Problem: Search the records below for the word "approve". Copy each line where it occurs.
________________________
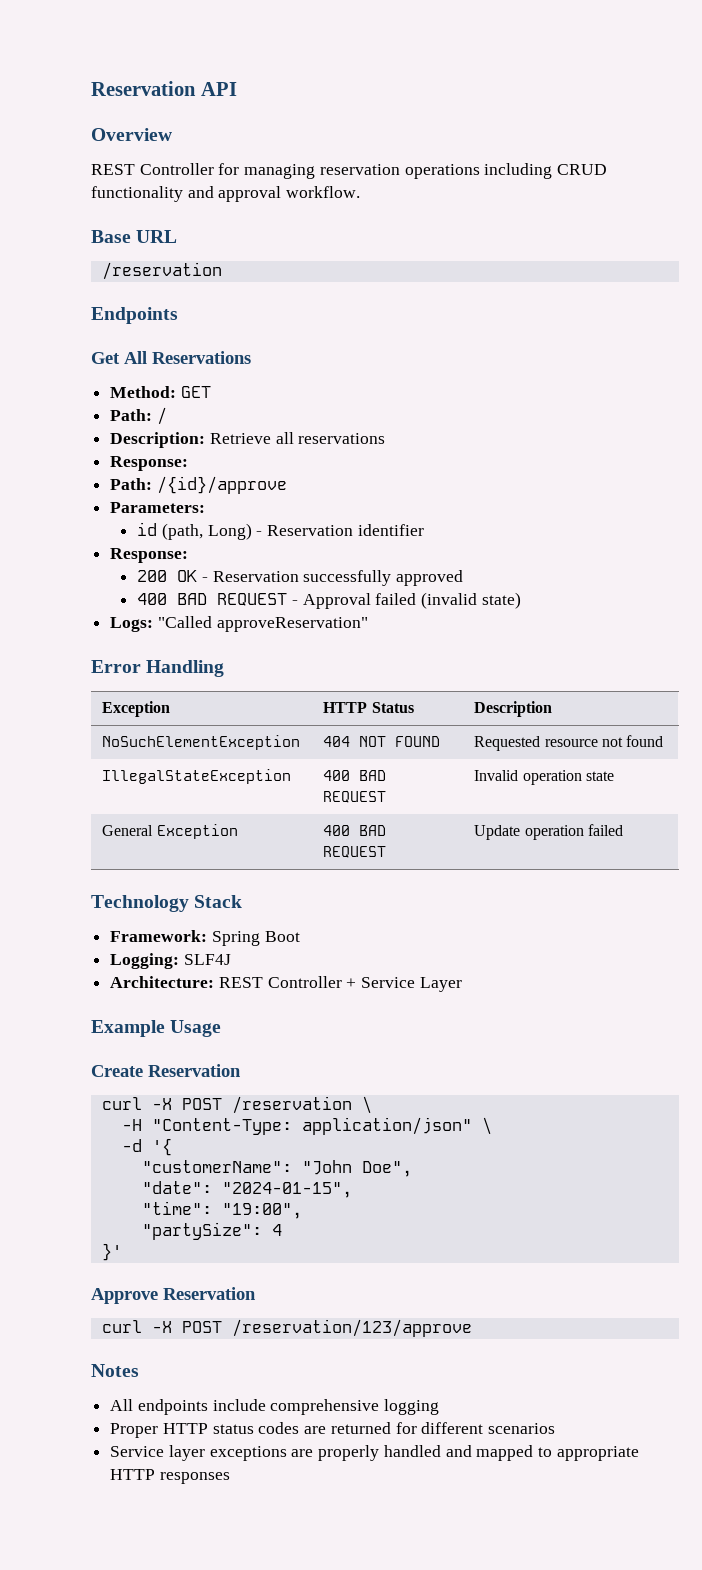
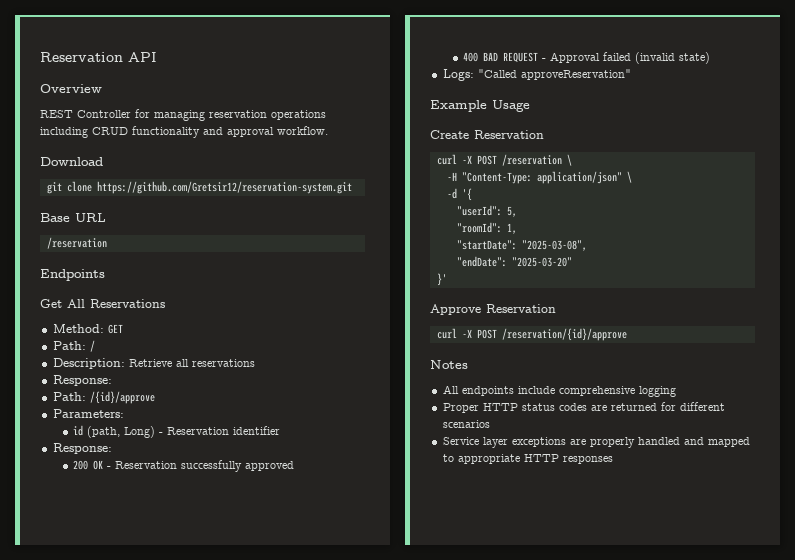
+ Download
+ git clone https://github.com/Gretsir12/reservation-system.git
- Error Handling
- Exception | HTTP Status | Description
- NoSuchElementException | 404 NOT FOUND | Requested resource not found
- IllegalStateException | 400 BAD REQUEST | Invalid operation state
- General Exception | 400 BAD REQUEST | Update operation failed
- Technology Stack
- Framework: Spring Boot
- Logging: SLF4J
- Architecture: REST Controller + Service Layer
- "customerName": "John Doe",
- "date": "2024-01-15",
- "time": "19:00",
- "partySize": 4
+ "userId": 5,
+ "roomId": 1,
+ "startDate": "2025-03-08",
+ "endDate": "2025-03-20"
- curl -X POST /reservation/123/approve
+ curl -X POST /reservation/{id}/approve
________________________
Expected answer:
- curl -X POST /reservation/123/approve
+ curl -X POST /reservation/{id}/approve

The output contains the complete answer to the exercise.